Instructions for the task
Write out the entries below exactly as they stand. Skip every image.

Stored data Start Marker

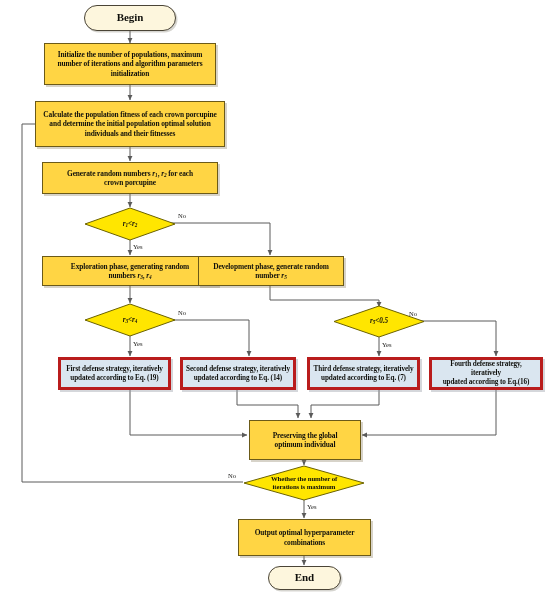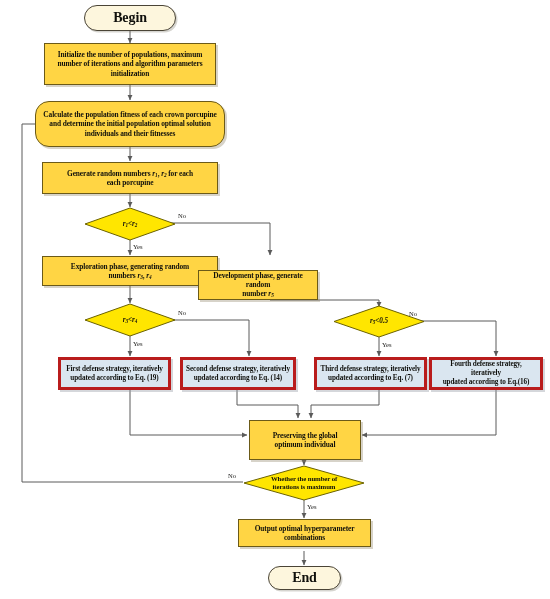"Begin" .terminator { font-size: 14px -> 11px }
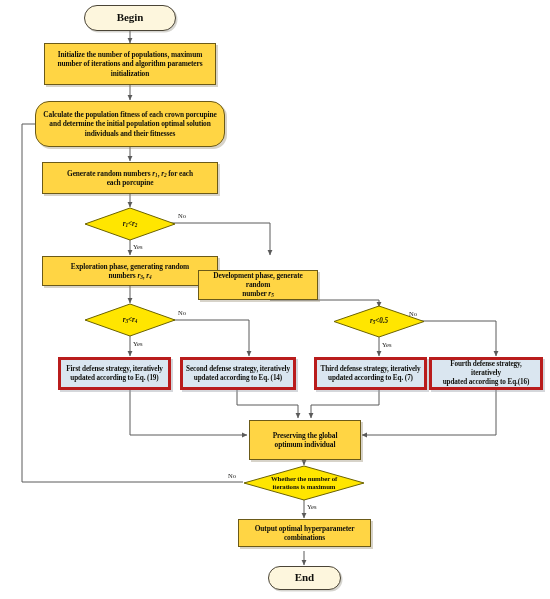"Calculate the population fitness of" div.node { border-radius: 14px -> none }
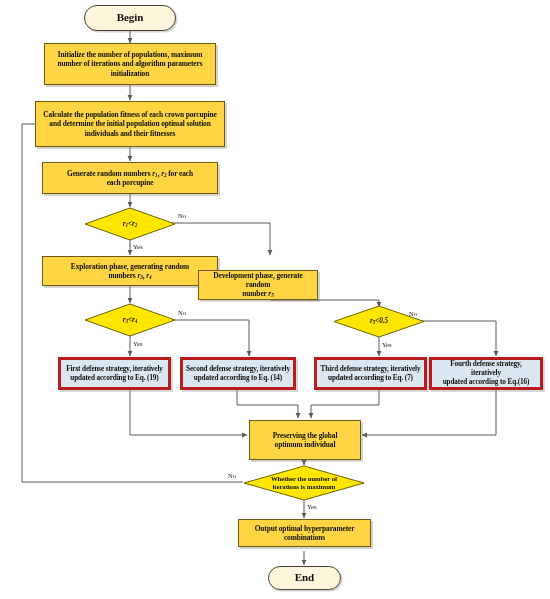"each porcupine" span { text: each -> crown }
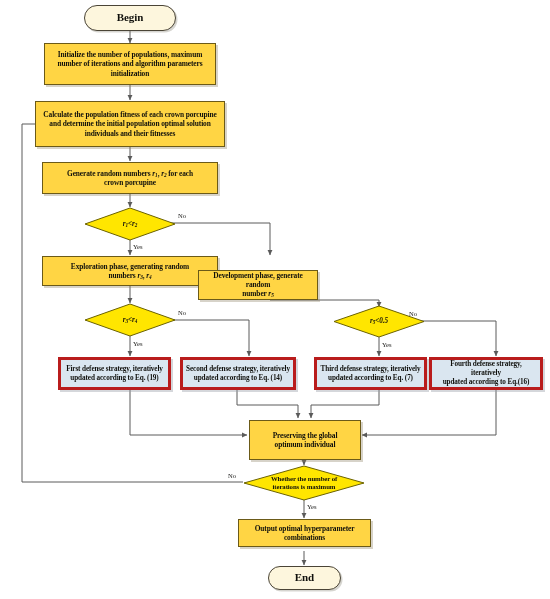"Development phase, generate random" div.node { top: 270px -> 256px; width: 120px -> 146px }
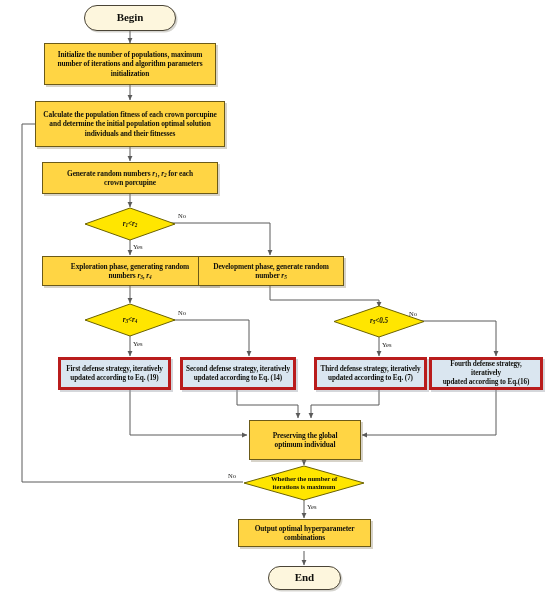"Third defense strategy, iteratively" div.node { left: 314px -> 307px }
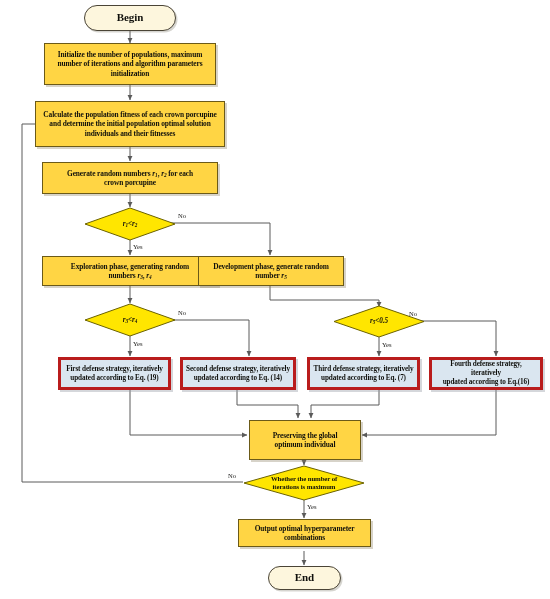"Output optimal hyperparameter" div.node { height: 28px -> 37px }
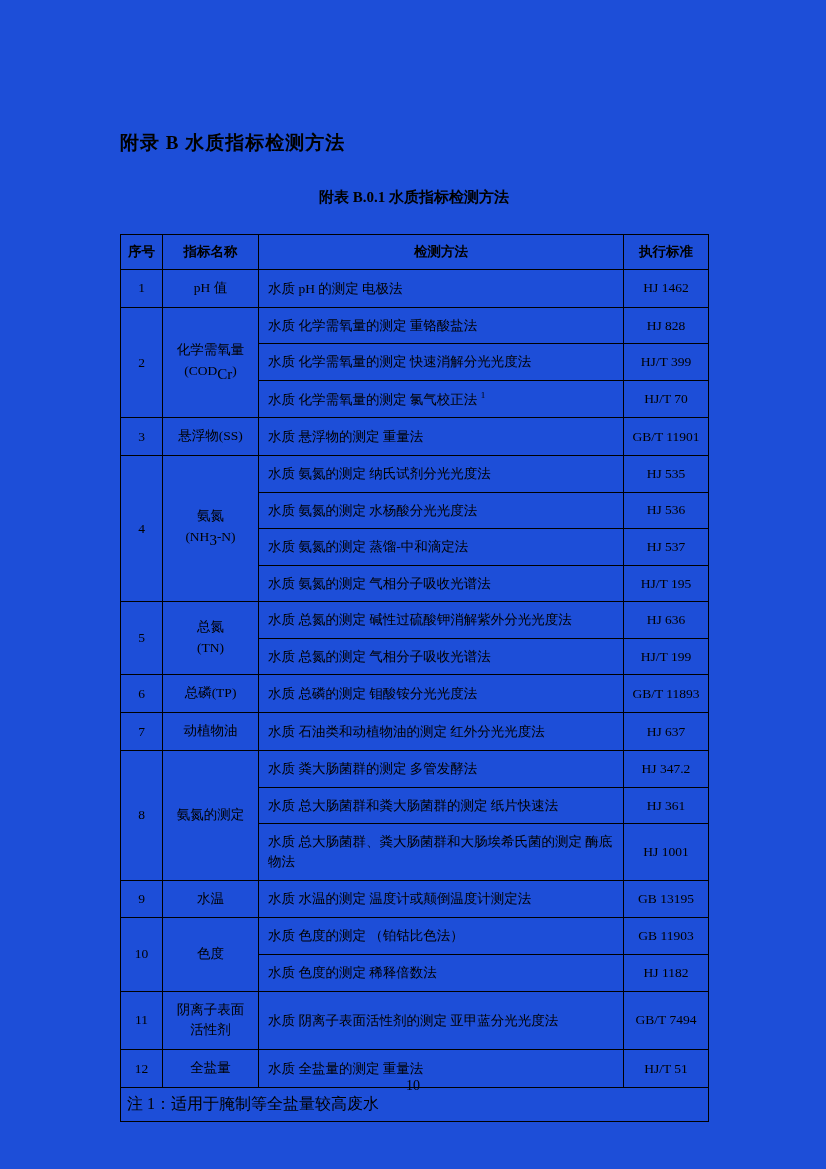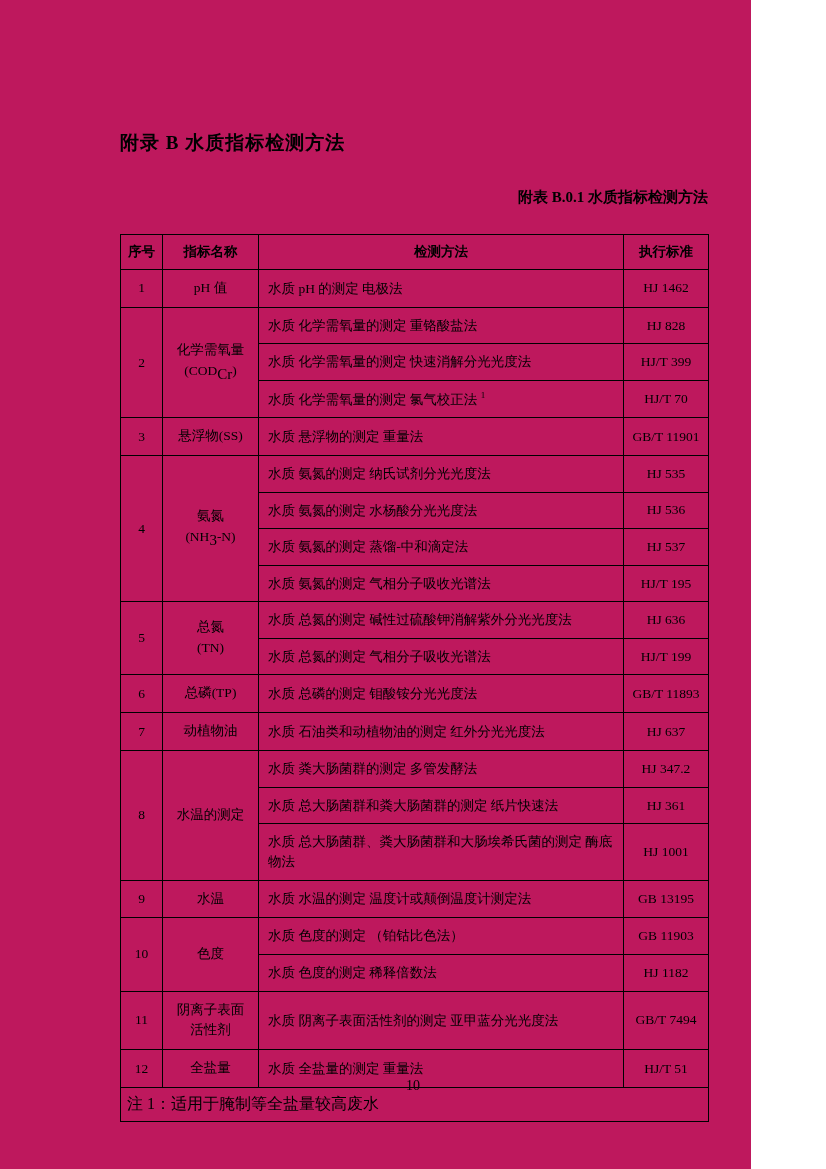"附录 B 水质指标检测方法" .page { background: #be185d -> #1d4ed8; width: 751px -> 826px }
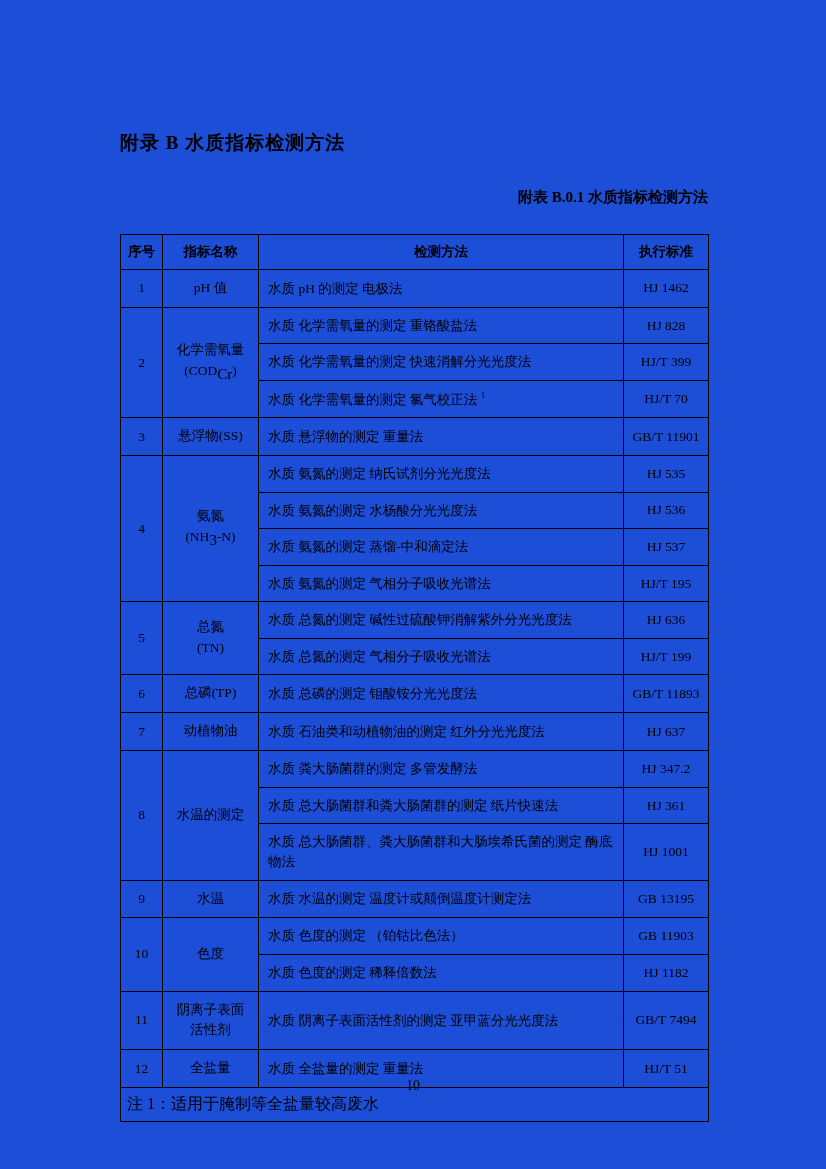"附表 B.0.1 水质指标检测方法" .table-title { text-align: right -> center }
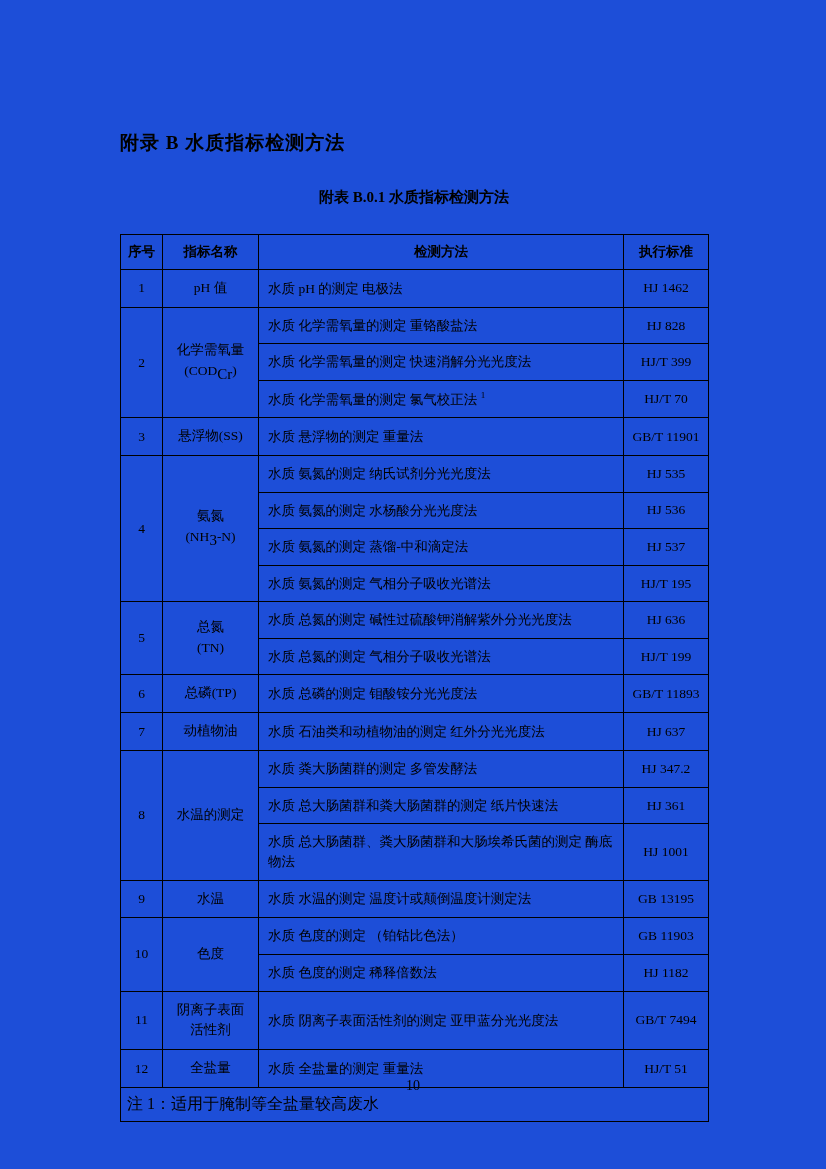"水温的测定" td.col-name { text: 水温 -> 氨氮 }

Stored data End Marker

Written solution
"Begin" .terminator { font-size: 14px -> 11px }
"Calculate the population fitness of" div.node { border-radius: 14px -> none }
"each porcupine" span { text: each -> crown }
"Development phase, generate random" div.node { top: 270px -> 256px; width: 120px -> 146px }
"Third defense strategy, iteratively" div.node { left: 314px -> 307px }
"Output optimal hyperparameter" div.node { height: 28px -> 37px }
"附录 B 水质指标检测方法" .page { background: #be185d -> #1d4ed8; width: 751px -> 826px }
"附表 B.0.1 水质指标检测方法" .table-title { text-align: right -> center }
"水温的测定" td.col-name { text: 水温 -> 氨氮 }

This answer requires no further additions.